Singapore's great port migration - which has major implications for both the shipping and real estate sectors - has crossed a key milestone well ahead of schedule.

Port operator PSA Singapore has moved all its 500 staff from Tanjong Pagar Terminal to the newer Pasir Panjang Terminal and is dismantling the cranes, as part of plans for the even bigger move to the future mega-port at Tuas. The relocation - well ahead of the city port's lease expiry in 2027 - means PSA might be ready to hand the 80ha site back to the Urban Redevelopment Authority (URA) far earlier than expected.

PSA did not comment on whether it is looking at doing so, but a URA spokesman told The Straits Times: "We are in discussions with PSA on this matter, and are not able to comment further at the moment."

This, in turn, has raised the possibility that plans for the Greater Southern Waterfront project - a sprawling 1,000ha development three times the size of Marina Bay - could kick off faster than expected.

The huge project is to be built on land freed up when the ports in the city, including Tanjong Pagar, and Pasir Panjang are relocated to Tuas.



The Government could set aside some land for release earlier than expected, depending on market conditions and demand, said Ms Alice Tan of property consultancy Knight Frank Singapore.

"With real estate needs changing rapidly along with consumer and business trends, it could make sense for land use planning to evolve more flexibly ahead of changing needs," said Ms Tan, the firm's director and head of consultancy and research.

Mr Desmond Sim, head of CBRE Research for Singapore and South-east Asia, on the other hand, believes it is still much too early to tell if the Greater Southern Waterfront project could start earlier.

"It is a huge project, and there is still a lot of elasticity in land supply today, especially at Marina Bay.
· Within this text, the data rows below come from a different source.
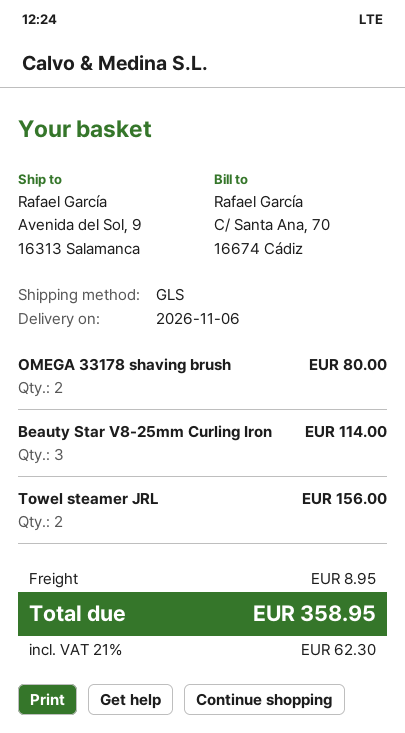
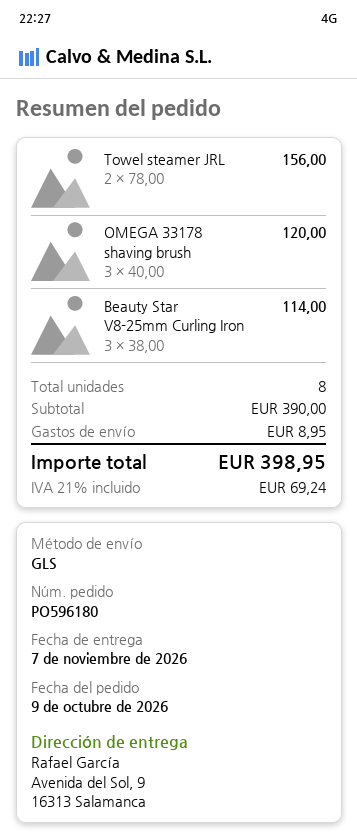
delivery date: 2026-11-06 -> 2026-11-07
OMEGA 33178 shaving brush: 2 for 80.00 -> 3 for 120.00
tax: 21% = 62.30 -> 21% = 69.24
total: 358.95 -> 398.95

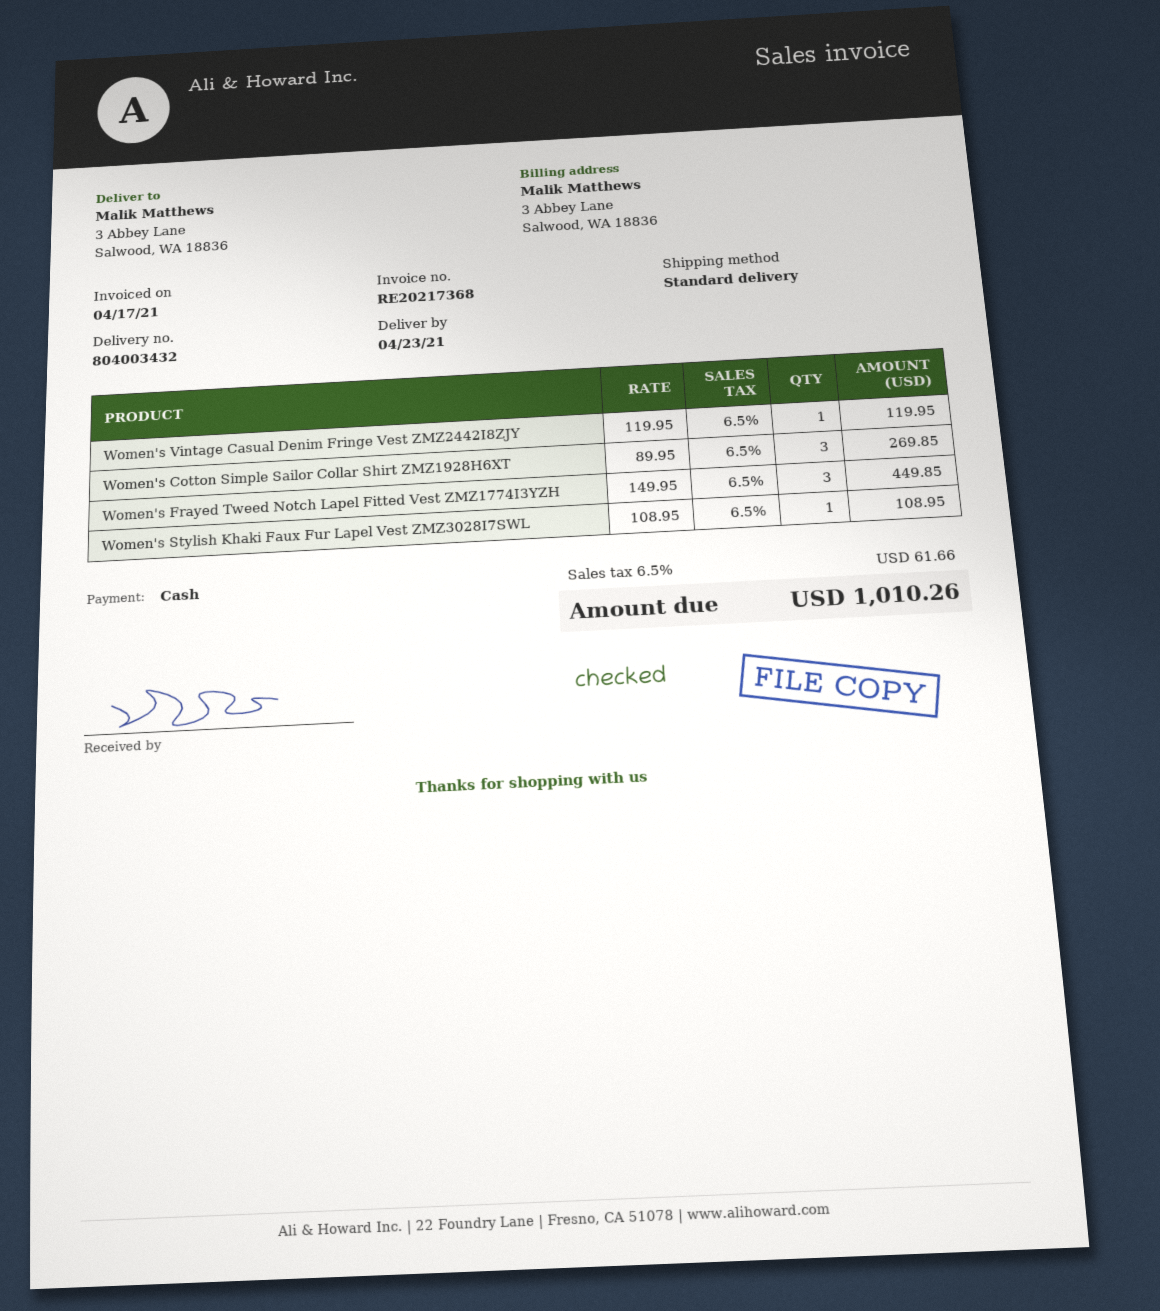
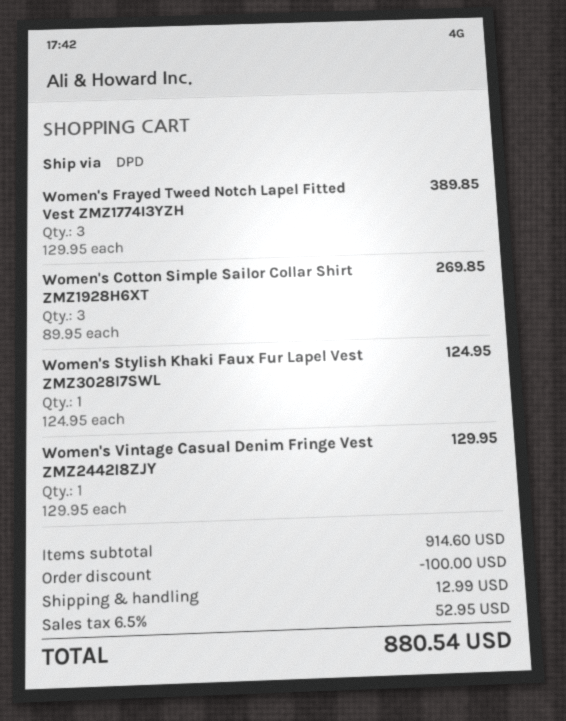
shipping method: standard -> DPD
Women's Vintage Casual Denim Fringe Vest ZMZ2442I8ZJY: 1 x 119.95 = 119.95 -> 1 x 129.95 = 129.95
Women's Frayed Tweed Notch Lapel Fitted Vest ZMZ1774I3YZH: 3 x 149.95 = 449.85 -> 3 x 129.95 = 389.85
Women's Stylish Khaki Faux Fur Lapel Vest ZMZ3028I7SWL: 1 x 108.95 = 108.95 -> 1 x 124.95 = 124.95
discount: none -> 100.00
shipping: none -> 12.99
tax: 6.5% = 61.66 -> 6.5% = 52.95
total: 1010.26 -> 880.54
So, there is no need to rush and trigger plans for the waterfront area."

That said, Mr Sim noted that both PSA and the state planners would stand to gain if the land is vacated before the lease runs out.

"This would give PSA more buffer time to sort out any teething problems and ensure the handover goes smoothly. For the state planners, getting control of the land earlier... allows them to have more flexibility with planning."

Mr Sim said the land would be best used if predominantly set aside for mixed developments. "It is a very prime piece of land, and we have to maximise the plot ratio. The last thing we need in land-scarce Singapore is for land to be zoned for use only in certain hours of the day."

The transfer of 500 staff to Pasir Panjang Terminal, which involved the port unions, is complete, said a PSA corporate spokesman.



All the workers were prepared for their new roles and a new environment at Pasir Panjang. No workers were retrenched. The cranes are gradually being dismantled as well.

The spokesman said: "With the advent of larger container ships that require deeper berths, PSA has started the process of moving our operations from our city terminals at Tanjong Pagar, Keppel and Brani to our newer facilities at Pasir Panjang, where we will operate for at least another 20 years.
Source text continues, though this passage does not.